What to produce:
Each record below is to be restated word for word.

Records provided:
.....

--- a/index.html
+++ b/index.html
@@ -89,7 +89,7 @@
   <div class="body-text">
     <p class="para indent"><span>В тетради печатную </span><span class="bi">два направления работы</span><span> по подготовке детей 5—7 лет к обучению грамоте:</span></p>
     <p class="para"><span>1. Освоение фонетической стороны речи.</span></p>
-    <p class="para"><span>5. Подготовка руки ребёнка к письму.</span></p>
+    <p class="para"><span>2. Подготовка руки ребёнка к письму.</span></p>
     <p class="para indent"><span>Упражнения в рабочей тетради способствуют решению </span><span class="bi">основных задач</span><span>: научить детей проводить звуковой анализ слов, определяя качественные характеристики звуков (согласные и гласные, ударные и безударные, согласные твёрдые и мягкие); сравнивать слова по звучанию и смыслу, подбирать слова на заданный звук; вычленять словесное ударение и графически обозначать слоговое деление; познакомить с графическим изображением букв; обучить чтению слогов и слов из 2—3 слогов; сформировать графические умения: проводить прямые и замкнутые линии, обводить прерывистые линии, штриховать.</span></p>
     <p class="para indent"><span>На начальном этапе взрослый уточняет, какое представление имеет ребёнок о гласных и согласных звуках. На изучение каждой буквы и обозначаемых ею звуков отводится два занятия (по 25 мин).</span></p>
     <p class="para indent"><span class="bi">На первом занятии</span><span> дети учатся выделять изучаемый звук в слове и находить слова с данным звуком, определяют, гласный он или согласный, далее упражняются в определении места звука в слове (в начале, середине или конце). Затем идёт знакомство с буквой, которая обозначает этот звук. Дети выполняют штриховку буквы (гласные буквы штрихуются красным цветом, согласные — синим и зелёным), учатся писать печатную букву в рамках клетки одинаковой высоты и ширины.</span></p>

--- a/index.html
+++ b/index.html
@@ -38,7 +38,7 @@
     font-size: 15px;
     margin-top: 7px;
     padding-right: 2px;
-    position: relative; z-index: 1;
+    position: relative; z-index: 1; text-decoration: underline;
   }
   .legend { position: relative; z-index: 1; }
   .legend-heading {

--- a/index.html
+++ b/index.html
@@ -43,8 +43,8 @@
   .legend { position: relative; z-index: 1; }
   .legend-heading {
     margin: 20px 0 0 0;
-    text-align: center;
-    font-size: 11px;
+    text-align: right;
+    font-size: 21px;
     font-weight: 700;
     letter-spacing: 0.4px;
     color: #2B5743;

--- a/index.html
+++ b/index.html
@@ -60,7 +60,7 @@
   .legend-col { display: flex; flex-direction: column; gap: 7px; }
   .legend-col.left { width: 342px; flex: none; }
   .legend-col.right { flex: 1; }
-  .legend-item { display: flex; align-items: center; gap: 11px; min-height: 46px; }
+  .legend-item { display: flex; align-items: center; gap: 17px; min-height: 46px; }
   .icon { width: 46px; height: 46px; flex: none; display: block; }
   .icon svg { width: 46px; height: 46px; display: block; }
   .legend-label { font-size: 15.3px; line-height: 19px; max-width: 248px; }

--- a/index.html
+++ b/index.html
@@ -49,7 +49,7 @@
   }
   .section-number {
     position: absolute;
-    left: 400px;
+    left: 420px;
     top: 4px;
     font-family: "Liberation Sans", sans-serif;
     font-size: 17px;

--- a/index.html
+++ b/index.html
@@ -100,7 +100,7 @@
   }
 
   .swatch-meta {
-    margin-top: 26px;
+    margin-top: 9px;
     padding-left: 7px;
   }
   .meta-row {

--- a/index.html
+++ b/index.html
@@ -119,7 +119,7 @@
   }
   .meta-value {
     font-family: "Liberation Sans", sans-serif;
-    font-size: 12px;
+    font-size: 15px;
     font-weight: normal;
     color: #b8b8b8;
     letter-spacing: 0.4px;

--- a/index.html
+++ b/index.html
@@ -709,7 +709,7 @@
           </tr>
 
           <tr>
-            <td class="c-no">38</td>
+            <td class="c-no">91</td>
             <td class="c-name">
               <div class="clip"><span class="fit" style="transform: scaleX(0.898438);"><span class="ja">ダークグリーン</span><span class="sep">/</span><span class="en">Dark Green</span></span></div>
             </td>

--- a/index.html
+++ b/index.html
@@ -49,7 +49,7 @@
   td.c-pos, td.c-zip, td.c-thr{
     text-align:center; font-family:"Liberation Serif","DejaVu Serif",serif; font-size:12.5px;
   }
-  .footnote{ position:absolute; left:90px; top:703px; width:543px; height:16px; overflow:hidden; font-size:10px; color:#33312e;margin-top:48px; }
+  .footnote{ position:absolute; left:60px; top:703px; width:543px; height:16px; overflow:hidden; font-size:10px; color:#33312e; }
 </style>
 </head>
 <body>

.....

Result of this task:
--- a/index.html
+++ b/index.html
@@ -89,7 +89,7 @@
   <div class="body-text">
     <p class="para indent"><span>В тетради печатную </span><span class="bi">два направления работы</span><span> по подготовке детей 5—7 лет к обучению грамоте:</span></p>
     <p class="para"><span>1. Освоение фонетической стороны речи.</span></p>
-    <p class="para"><span>5. Подготовка руки ребёнка к письму.</span></p>
+    <p class="para"><span>2. Подготовка руки ребёнка к письму.</span></p>
     <p class="para indent"><span>Упражнения в рабочей тетради способствуют решению </span><span class="bi">основных задач</span><span>: научить детей проводить звуковой анализ слов, определяя качественные характеристики звуков (согласные и гласные, ударные и безударные, согласные твёрдые и мягкие); сравнивать слова по звучанию и смыслу, подбирать слова на заданный звук; вычленять словесное ударение и графически обозначать слоговое деление; познакомить с графическим изображением букв; обучить чтению слогов и слов из 2—3 слогов; сформировать графические умения: проводить прямые и замкнутые линии, обводить прерывистые линии, штриховать.</span></p>
     <p class="para indent"><span>На начальном этапе взрослый уточняет, какое представление имеет ребёнок о гласных и согласных звуках. На изучение каждой буквы и обозначаемых ею звуков отводится два занятия (по 25 мин).</span></p>
     <p class="para indent"><span class="bi">На первом занятии</span><span> дети учатся выделять изучаемый звук в слове и находить слова с данным звуком, определяют, гласный он или согласный, далее упражняются в определении места звука в слове (в начале, середине или конце). Затем идёт знакомство с буквой, которая обозначает этот звук. Дети выполняют штриховку буквы (гласные буквы штрихуются красным цветом, согласные — синим и зелёным), учатся писать печатную букву в рамках клетки одинаковой высоты и ширины.</span></p>

--- a/index.html
+++ b/index.html
@@ -38,7 +38,7 @@
     font-size: 15px;
     margin-top: 7px;
     padding-right: 2px;
-    position: relative; z-index: 1;
+    position: relative; z-index: 1; text-decoration: underline;
   }
   .legend { position: relative; z-index: 1; }
   .legend-heading {

--- a/index.html
+++ b/index.html
@@ -43,8 +43,8 @@
   .legend { position: relative; z-index: 1; }
   .legend-heading {
     margin: 20px 0 0 0;
-    text-align: center;
-    font-size: 11px;
+    text-align: right;
+    font-size: 21px;
     font-weight: 700;
     letter-spacing: 0.4px;
     color: #2B5743;

--- a/index.html
+++ b/index.html
@@ -60,7 +60,7 @@
   .legend-col { display: flex; flex-direction: column; gap: 7px; }
   .legend-col.left { width: 342px; flex: none; }
   .legend-col.right { flex: 1; }
-  .legend-item { display: flex; align-items: center; gap: 11px; min-height: 46px; }
+  .legend-item { display: flex; align-items: center; gap: 17px; min-height: 46px; }
   .icon { width: 46px; height: 46px; flex: none; display: block; }
   .icon svg { width: 46px; height: 46px; display: block; }
   .legend-label { font-size: 15.3px; line-height: 19px; max-width: 248px; }

--- a/index.html
+++ b/index.html
@@ -49,7 +49,7 @@
   }
   .section-number {
     position: absolute;
-    left: 400px;
+    left: 420px;
     top: 4px;
     font-family: "Liberation Sans", sans-serif;
     font-size: 17px;

--- a/index.html
+++ b/index.html
@@ -100,7 +100,7 @@
   }
 
   .swatch-meta {
-    margin-top: 26px;
+    margin-top: 9px;
     padding-left: 7px;
   }
   .meta-row {

--- a/index.html
+++ b/index.html
@@ -119,7 +119,7 @@
   }
   .meta-value {
     font-family: "Liberation Sans", sans-serif;
-    font-size: 12px;
+    font-size: 15px;
     font-weight: normal;
     color: #b8b8b8;
     letter-spacing: 0.4px;

--- a/index.html
+++ b/index.html
@@ -709,7 +709,7 @@
           </tr>
 
           <tr>
-            <td class="c-no">38</td>
+            <td class="c-no">91</td>
             <td class="c-name">
               <div class="clip"><span class="fit" style="transform: scaleX(0.898438);"><span class="ja">ダークグリーン</span><span class="sep">/</span><span class="en">Dark Green</span></span></div>
             </td>

--- a/index.html
+++ b/index.html
@@ -49,7 +49,7 @@
   td.c-pos, td.c-zip, td.c-thr{
     text-align:center; font-family:"Liberation Serif","DejaVu Serif",serif; font-size:12.5px;
   }
-  .footnote{ position:absolute; left:90px; top:703px; width:543px; height:16px; overflow:hidden; font-size:10px; color:#33312e;margin-top:48px; }
+  .footnote{ position:absolute; left:60px; top:703px; width:543px; height:16px; overflow:hidden; font-size:10px; color:#33312e; }
 </style>
 </head>
 <body>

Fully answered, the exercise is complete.